Better Plus: The difficulty in changing user behaviour and habits

I met with a potential client the other day. They were considering another attempt at becoming a destination website for a certain type of content.

And during our chat, I was reminded of the hurdle that must be overcome whenever we want to change user behaviour.

It’s easy to fall into the trap of comparing our Great New Online Offering to what users are putting up with at present. Perhaps they’re with an (obviously!) inferior competitor, or an offline equivalent. Our offering is (obviously!) better, so once users see that, they’ll be lining up to pay. Right?

Not right.

And here’s why: we fall into the trap of assessing our product or service’s market potential as if customers have no history of using an alternative—as if they’re standing in front of two doors for the first time, and Door A is better than Door B, so they will, of course, choose Door A.

But we human beings are such wonderful creatures of habit. We’re inherently ‘lazy’, in that we do enough to accomplish our goals, and no more. Routine replaces effort. And our modern world has quite enough to keep us busy on a day-to-day basis without choosing to change things that seem to be working.

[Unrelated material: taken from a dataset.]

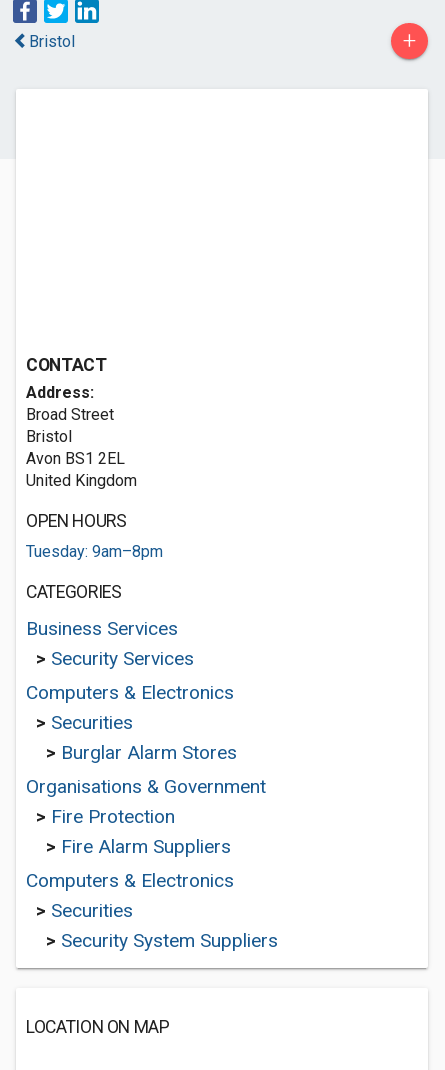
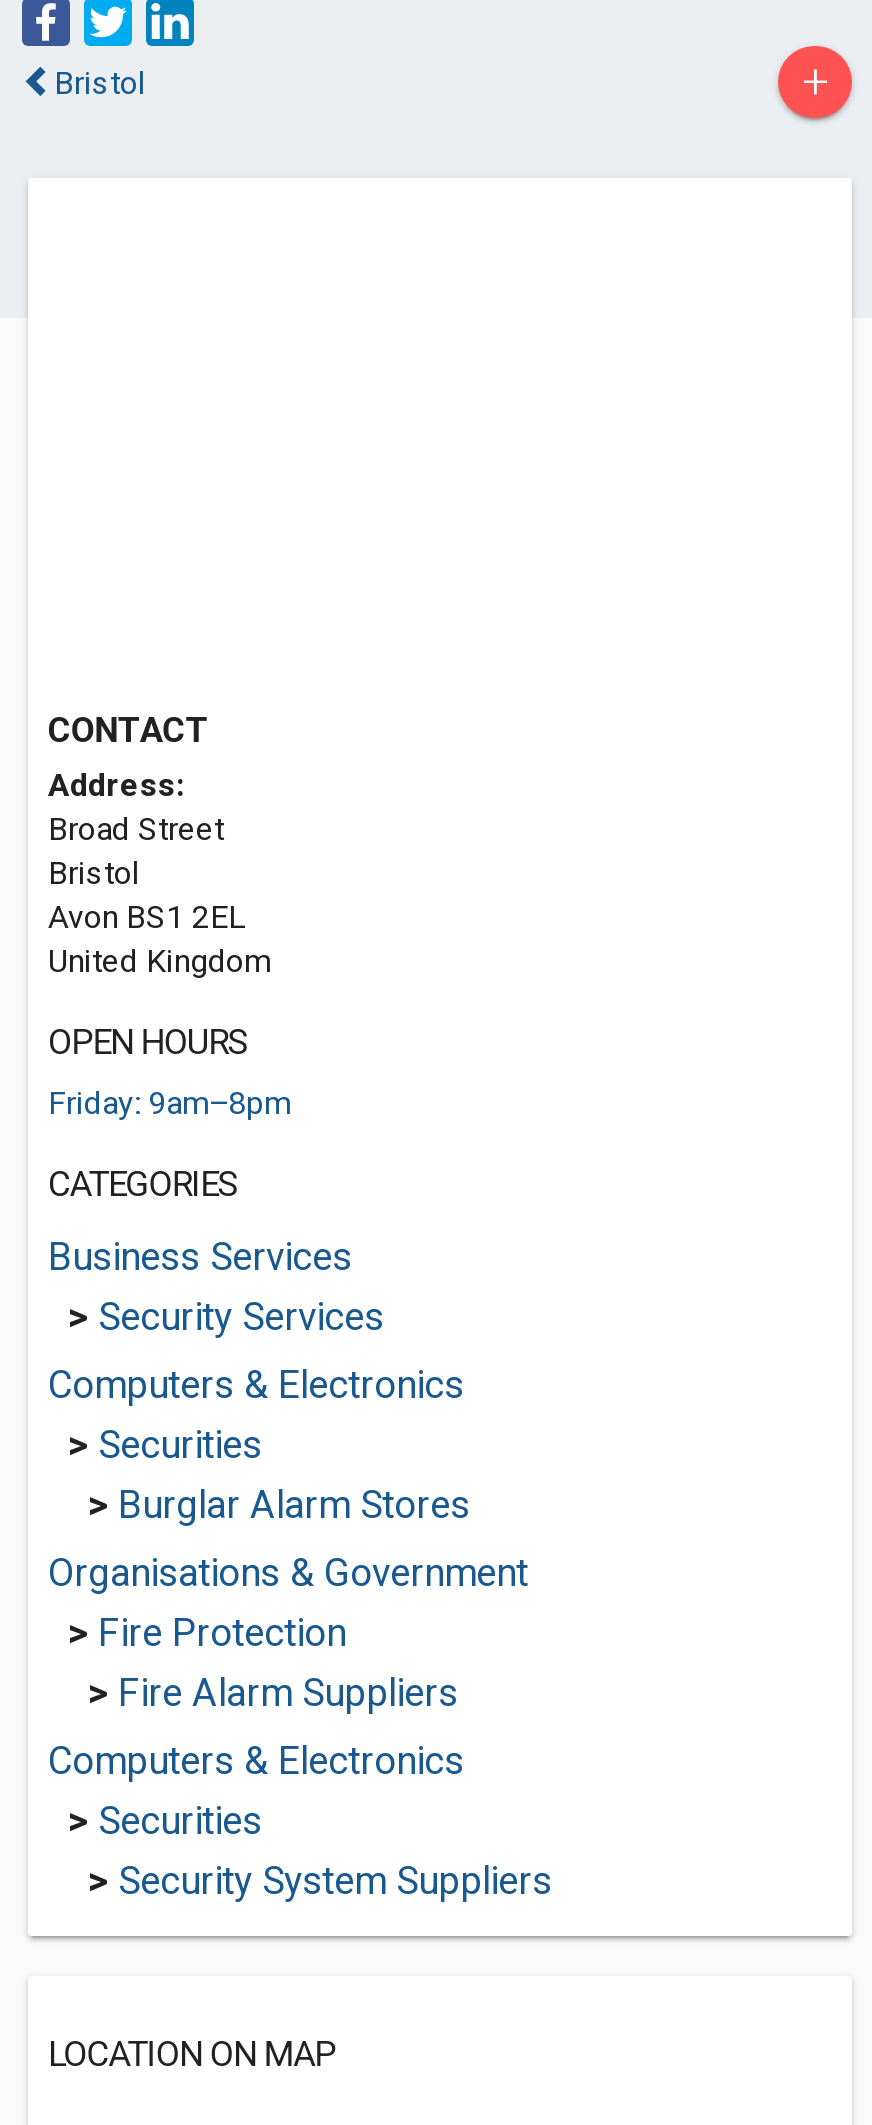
- Tuesday: 9am–8pm
+ Friday: 9am–8pm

So if something is ‘good enough’, we tend to stick with it.

And when something better comes along, it’s not good enough to be just objectively ‘better’. It has to be that much better that we’re also willing to change our habits and patterns of use to accommodate it.

I call this ‘Better Plus’.

And that’s why companies are often mystified when their surveys and research and testing show that their new online offering is better than the competition, yet the offering tanks upon launch. It may have been better from a fresh perspective. But it wasn’t better enough for users to put effort into the change, to learn a new way of doing what they already do.

Now there are, of course, other factors in changing behaviour—brand affinity, technology support, cost of the change, and so forth. They all play a role.

But next time you’re considering any investment in a new online offering, stop and think about current habits and patterns of use. About natural human resistance to change. About how much mental work a user must invest to integrate your new offering into their everyday life.

Make sure you’re offering Better Plus.